4.Remplacement des notions ou termes désuets

20.Les notions et termes donnant l’impression que les détenus sont traités comme des patients ou des personnes ayant besoin de traitements ou d’une réadaptation devraient être entièrement écartés. Une conception fondée sur les droits de l’homme, qui met en valeur la responsabilisation, les droits, les obligations et les règles d’une procédure équitable, devrait être retenue et encouragée s’agissant par exemple de la terminologie relative aux personnes souffrant de troubles mentaux.

21.Les décisions quant aux lieux et secteurs dans lesquels un détenu doit être placé doivent se fonder sur l’observation du comportement de l’intéressé en détention et sur le bon sens, compte tenu de faits objectifs. À cet égard, il ne convient pas de «cataloguer» un détenu.

22.Il est préférable d’éviter les postulats qui voudraient que les personnes condamnées pour infraction sont dénuées de respect de soi ou de sens des responsabilités, qu’elles doivent montrer qu’elles font des progrès ou qu’elles doivent être évaluées selon des critères de pathologie.

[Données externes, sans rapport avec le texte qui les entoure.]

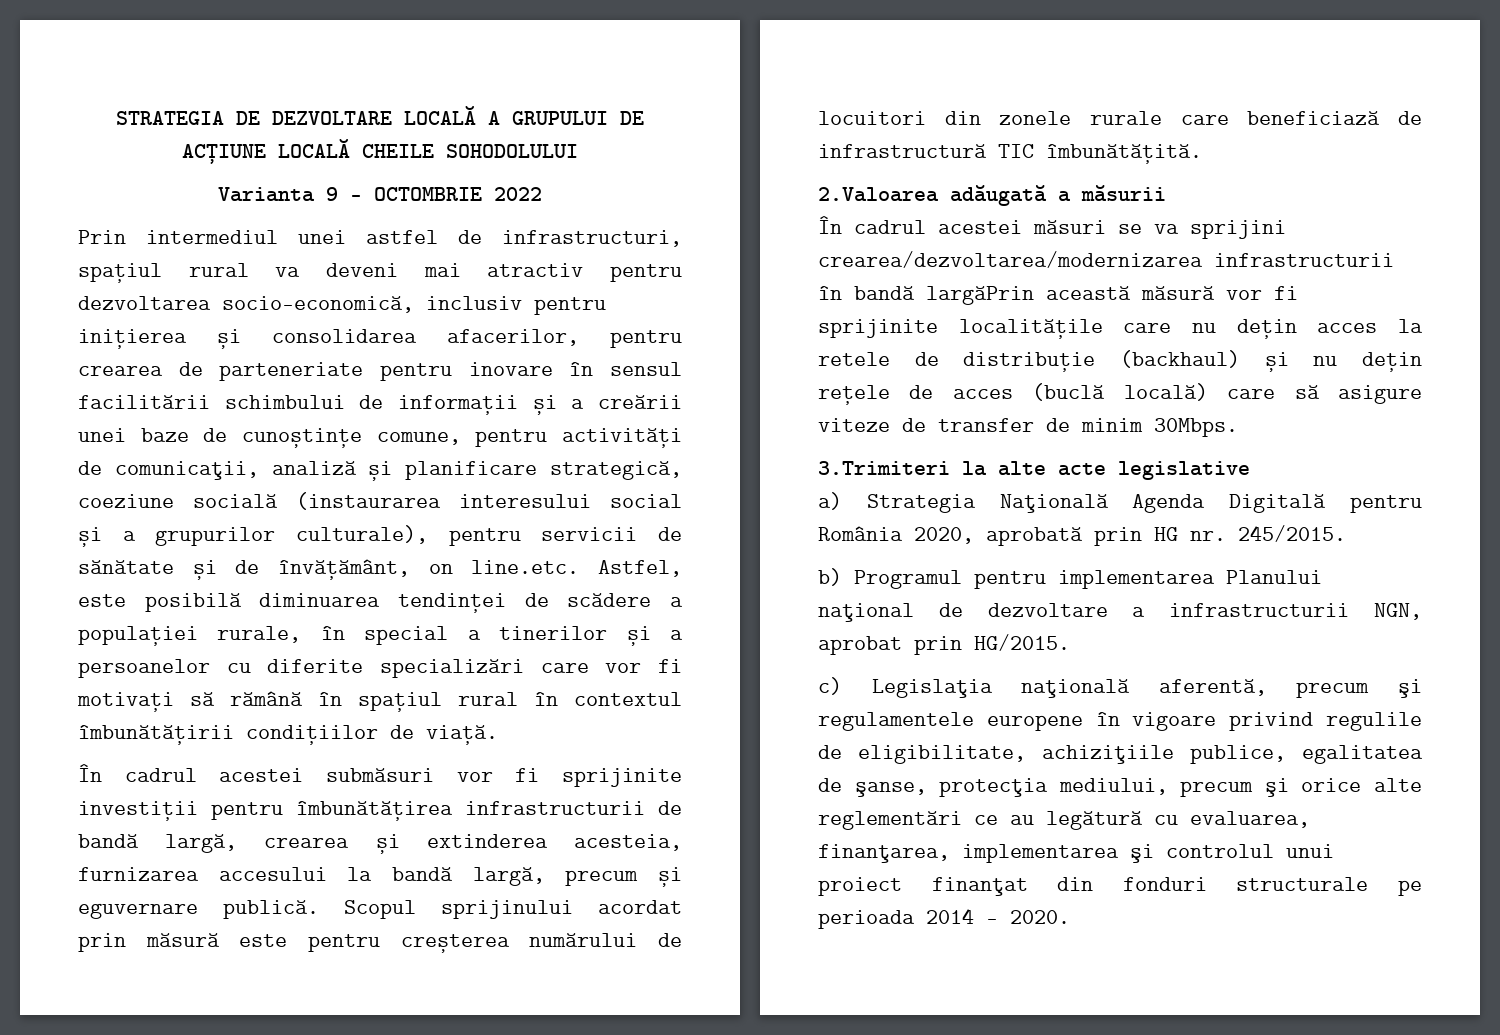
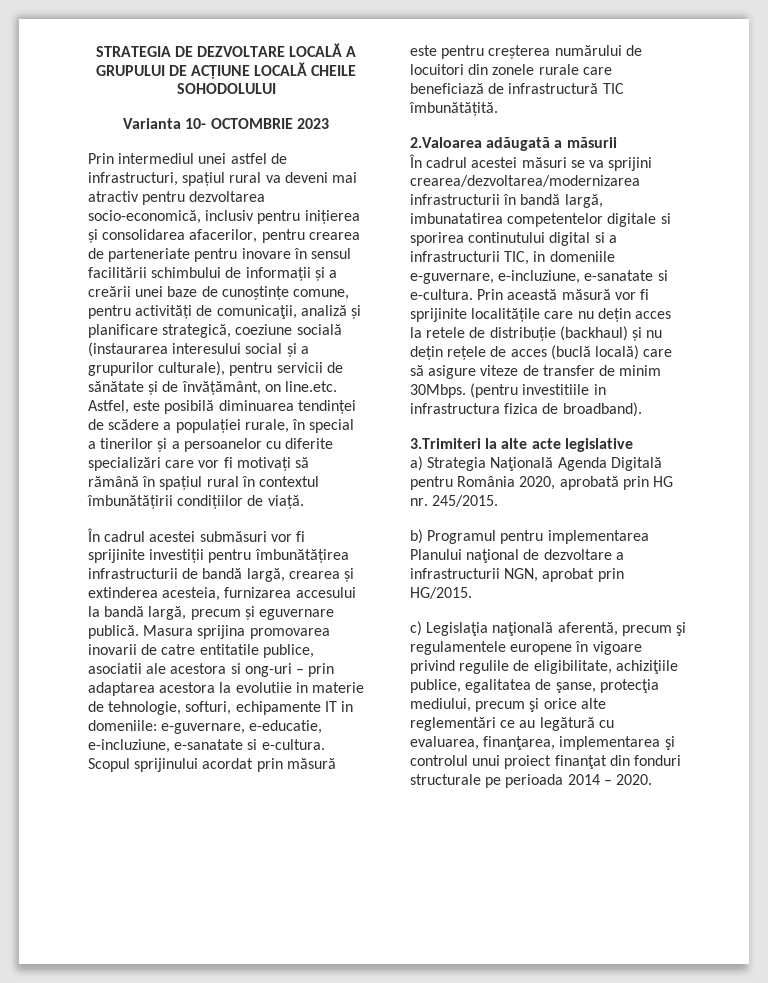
- Varianta 9 - OCTOMBRIE 2022
+ Varianta 10- OCTOMBRIE 2023
+ Masura sprijina promovarea inovarii de catre entitatile publice, asociatii ale acestora si ong-uri – prin adaptarea acestora la evolutiie in materie de tehnologie, softuri, echipamente IT in domeniile: e-guvernare, e-educatie, e-incluziune, e-sanatate si e-cultura.
- În cadrul acestei măsuri se va sprijini crearea/dezvoltarea/modernizarea infrastructurii în bandă largăPrin această măsură vor fi sprijinite localitățile care nu dețin acces la retele de distribuție (backhaul) și nu dețin rețele de acces (buclă locală) care să asigure viteze de transfer de minim 30Mbps.
+ În cadrul acestei măsuri se va sprijini crearea/dezvoltarea/modernizarea infrastructurii în bandă largă, imbunatatirea competentelor digitale si sporirea continutului digital si a infrastructurii TIC, in domeniile e-guvernare, e-incluziune, e-sanatate si e-cultura. Prin această măsură vor fi sprijinite localitățile care nu dețin acces la retele de distribuție (backhaul) și nu dețin rețele de acces (buclă locală) care să asigure viteze de transfer de minim 30Mbps. (pentru investitiile in infrastructura fizica de broadband).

23.Même si, dans certains pays, les prisons ne font pas partie du système judiciaire pénal (c’est-à-dire qu’elles relèvent non pas du pouvoir judiciaire mais d’autorités administratives auxiliaires), elles doivent respecter les jugements et les peines prononcés, qui leur donnent l’autorité légitime de détenir des personnes. Les prisons doivent fonctionner dans les limites légitimes de leur pouvoir, dans le cadre de la loi et dans le respect des droits de l’homme. Aucune autorité administrative n’a le droit d’accroître de sa propre initiative la peine prononcée par un juge.

24.Il convient de revenir sur les affirmations et conclusions admettant qu’un détenu puisse se voir infliger une réduction de nourriture à titre de sanction, quelles que soient les circonstances.

25.La liberté de conscience des détenus doit être respectée à tout moment. Les études de la personnalité mentionnées dans l’Ensemble de règles minima devraient être totalement abandonnées, comme devrait l’être toute tentative de modifier la personnalité propre du détenu. L’attention devrait au contraire être concentrée sur les services fournis par les institutions, sur la bonne gouvernance et sur la responsabilisation.